In 1950 a daily newspaper published a letter "Against a Foreign Tongue," written by an IDF soldier:

I do not intend to criticize those new immigrants who use their native tongue only when they first arrive. Obviously, they have to be aided by their accustomed language when they begin to acclimatize.  However, there are some people who are considered "long-timers", who find it necessary to spice their speech in public with some Yiddish.  Many cafés and amusement institutions in Israel conduct a large part of their programs – songs, jokes, and so forth – in Yiddish.

In addition to the national sentiment, which forbids us the use of any language but Hebrew, we should also consider the large part of our society that does not understand Yiddish. In the state of Israel we must free ourselves from any diasporic habit, including the diasporic tongue. [16] 

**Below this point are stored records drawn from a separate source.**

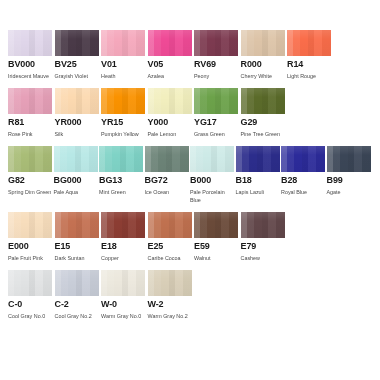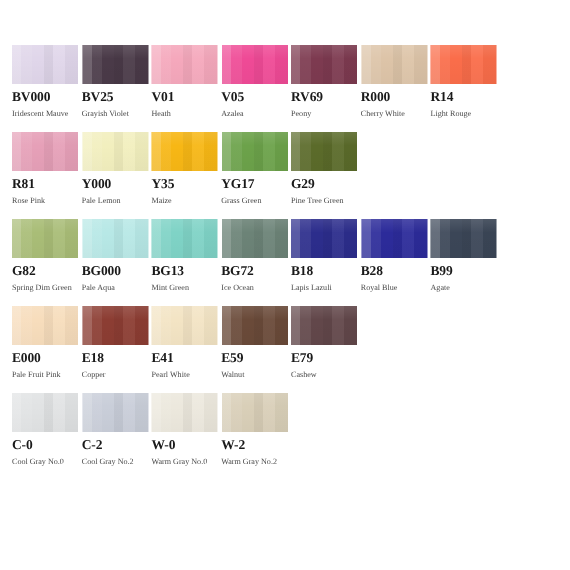--- a/index.html
+++ b/index.html
@@ -21,7 +21,6 @@
     height: 380px;
     box-sizing: border-box;
     padding: 30px 8px 8px 8px;
-    font-family: Liberation Serif, serif;
   }
 
   .row {

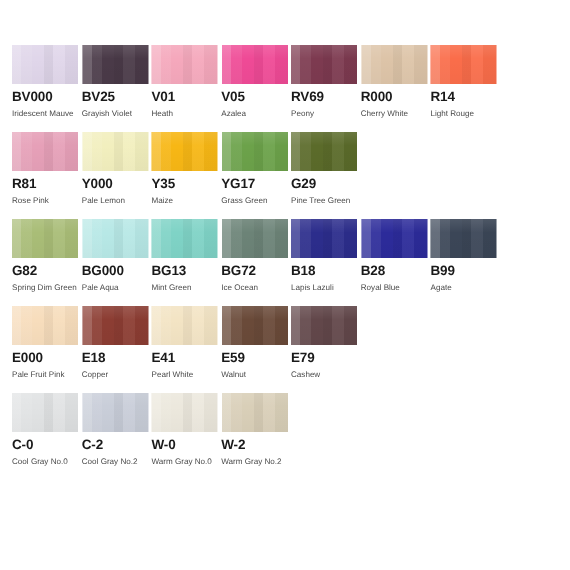--- a/index.html
+++ b/index.html
@@ -148,6 +148,11 @@
         <div class="name">Rose Pink</div>
       </div>
       <div class="cell">
+        <div class="swatch" style="background-color: rgb(252, 217, 176);"></div>
+        <div class="code">YR000</div>
+        <div class="name">Silk</div>
+      </div>
+      <div class="cell">
         <div class="swatch" style="background-color: rgb(242, 239, 190);"></div>
         <div class="code">Y000</div>
         <div class="name">Pale Lemon</div>

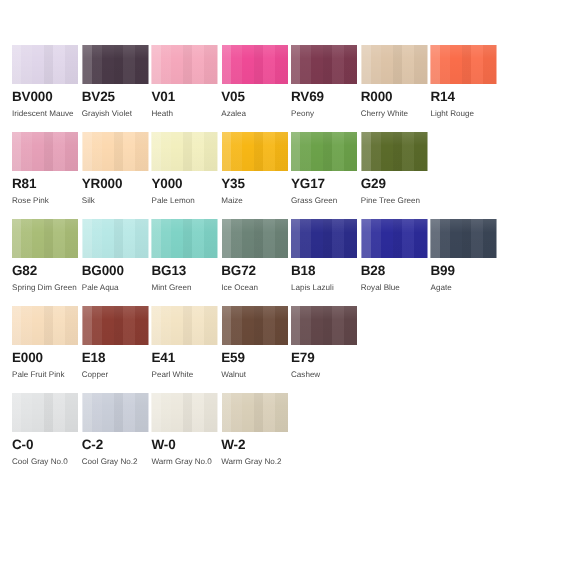--- a/index.html
+++ b/index.html
@@ -153,6 +153,11 @@
         <div class="name">Silk</div>
       </div>
       <div class="cell">
+        <div class="swatch" style="background-color: rgb(250, 146, 0);"></div>
+        <div class="code">YR15</div>
+        <div class="name">Pumpkin Yellow</div>
+      </div>
+      <div class="cell">
         <div class="swatch" style="background-color: rgb(242, 239, 190);"></div>
         <div class="code">Y000</div>
         <div class="name">Pale Lemon</div>

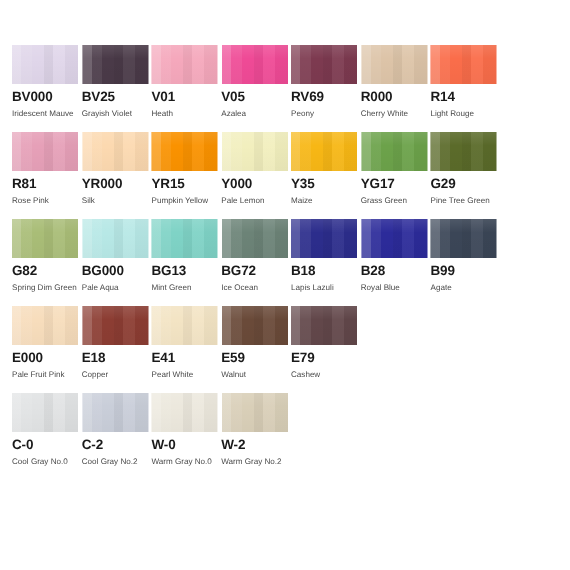--- a/index.html
+++ b/index.html
@@ -163,11 +163,6 @@
         <div class="name">Pale Lemon</div>
       </div>
       <div class="cell">
-        <div class="swatch" style="background-color: rgb(247, 183, 21);"></div>
-        <div class="code">Y35</div>
-        <div class="name">Maize</div>
-      </div>
-      <div class="cell">
         <div class="swatch" style="background-color: rgb(108, 162, 74);"></div>
         <div class="code">YG17</div>
         <div class="name">Grass Green</div>

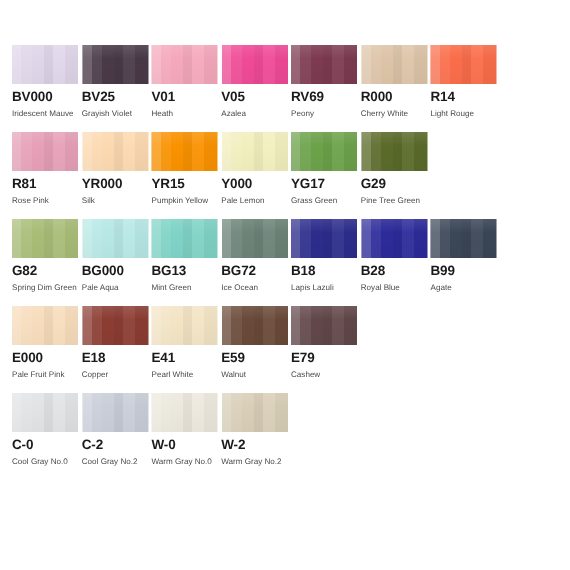--- a/index.html
+++ b/index.html
@@ -196,6 +196,11 @@
         <div class="name">Ice Ocean</div>
       </div>
       <div class="cell">
+        <div class="swatch" style="background-color: rgb(205, 234, 231);"></div>
+        <div class="code">B000</div>
+        <div class="name">Pale Porcelain Blue</div>
+      </div>
+      <div class="cell">
         <div class="swatch" style="background-color: rgb(44, 45, 140);"></div>
         <div class="code">B18</div>
         <div class="name">Lapis Lazuli</div>

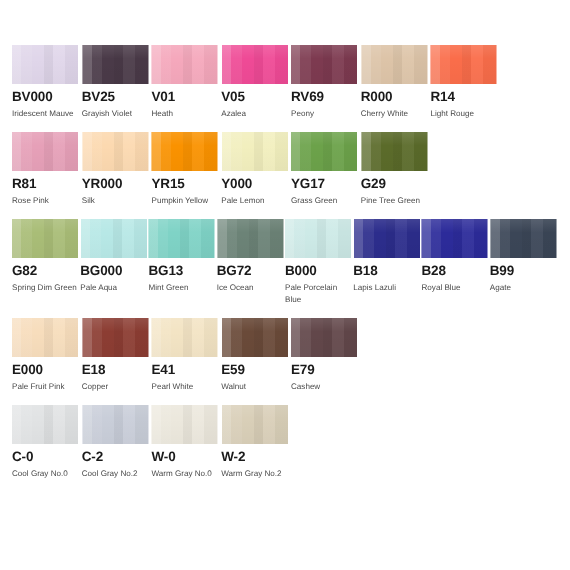--- a/index.html
+++ b/index.html
@@ -224,6 +224,11 @@
         <div class="name">Pale Fruit Pink</div>
       </div>
       <div class="cell">
+        <div class="swatch" style="background-color: rgb(196, 113, 82);"></div>
+        <div class="code">E15</div>
+        <div class="name">Dark Suntan</div>
+      </div>
+      <div class="cell">
         <div class="swatch" style="background-color: rgb(140, 61, 51);"></div>
         <div class="code">E18</div>
         <div class="name">Copper</div>

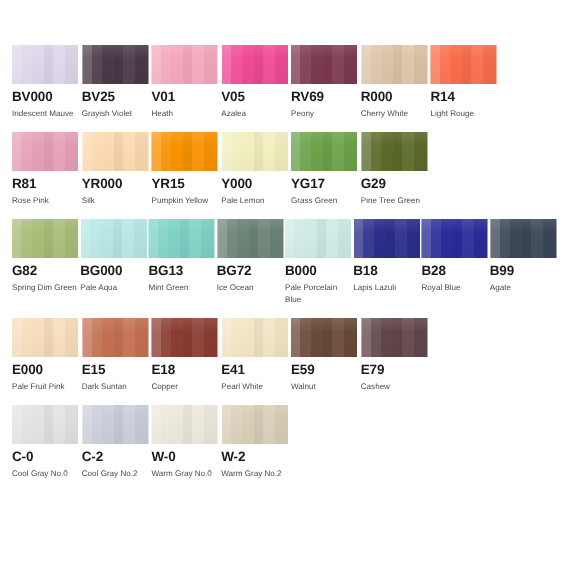--- a/index.html
+++ b/index.html
@@ -234,6 +234,11 @@
         <div class="name">Copper</div>
       </div>
       <div class="cell">
+        <div class="swatch" style="background-color: rgb(192, 113, 79);"></div>
+        <div class="code">E25</div>
+        <div class="name">Caribe Cocoa</div>
+      </div>
+      <div class="cell">
         <div class="swatch" style="background-color: rgb(243, 228, 196);"></div>
         <div class="code">E41</div>
         <div class="name">Pearl White</div>

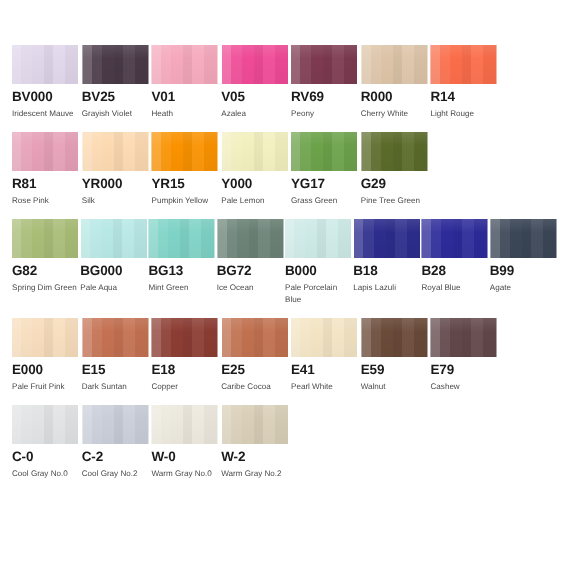--- a/index.html
+++ b/index.html
@@ -239,11 +239,6 @@
         <div class="name">Caribe Cocoa</div>
       </div>
       <div class="cell">
-        <div class="swatch" style="background-color: rgb(243, 228, 196);"></div>
-        <div class="code">E41</div>
-        <div class="name">Pearl White</div>
-      </div>
-      <div class="cell">
         <div class="swatch" style="background-color: rgb(106, 74, 57);"></div>
         <div class="code">E59</div>
         <div class="name">Walnut</div>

Those who condemned the use of Yiddish were well aware of the nostalgic feelings which East-European Israelis harbored toward their mother tongue. A 1950 essay attacked Yiddish advocates from abroad and "their helpers" in Israel, who demanded that Yiddish be recognized as an additional formal language alongside Hebrew. Such a scheme might "instill a Trojan horse into our national endeavor."  The writer claimed that the schemers "abuse the freedom of opinion and conscience in our state, and wish to rebuild their devastated culture, Yiddish included, by misusing the sentiment for a demolished Diaspora, still pounding in the souls of many Israelis." [17] 

A writer in the Revisionist Herut newspaper protested in 1955 against the use of foreign languages in Israel, "the willful slavery and emulation of anything that smells foreign."  "àìèò æàëï" (alte zakhn 'used items') – the call of rag-dealers under the pale blue skies of Tel Aviv,  he wrote,  pierces the heart and is reminiscent of Warsaw. "Is this what we strove for when attaining our independence and putting all our efforts into discarding the Diaspora and everything to do with it? Did we strive to wake up every morning to this language of Jewish rag-dealers?" The writer was particularly upset by the fact that nine out of ten rag-dealers were in fact not of Ashkenazi origins, men who didn't even know Yiddish but nevertheless learnt these particularly humiliating and insulting Yiddish words "àìèò æàëï" (alte zakhn) .[18]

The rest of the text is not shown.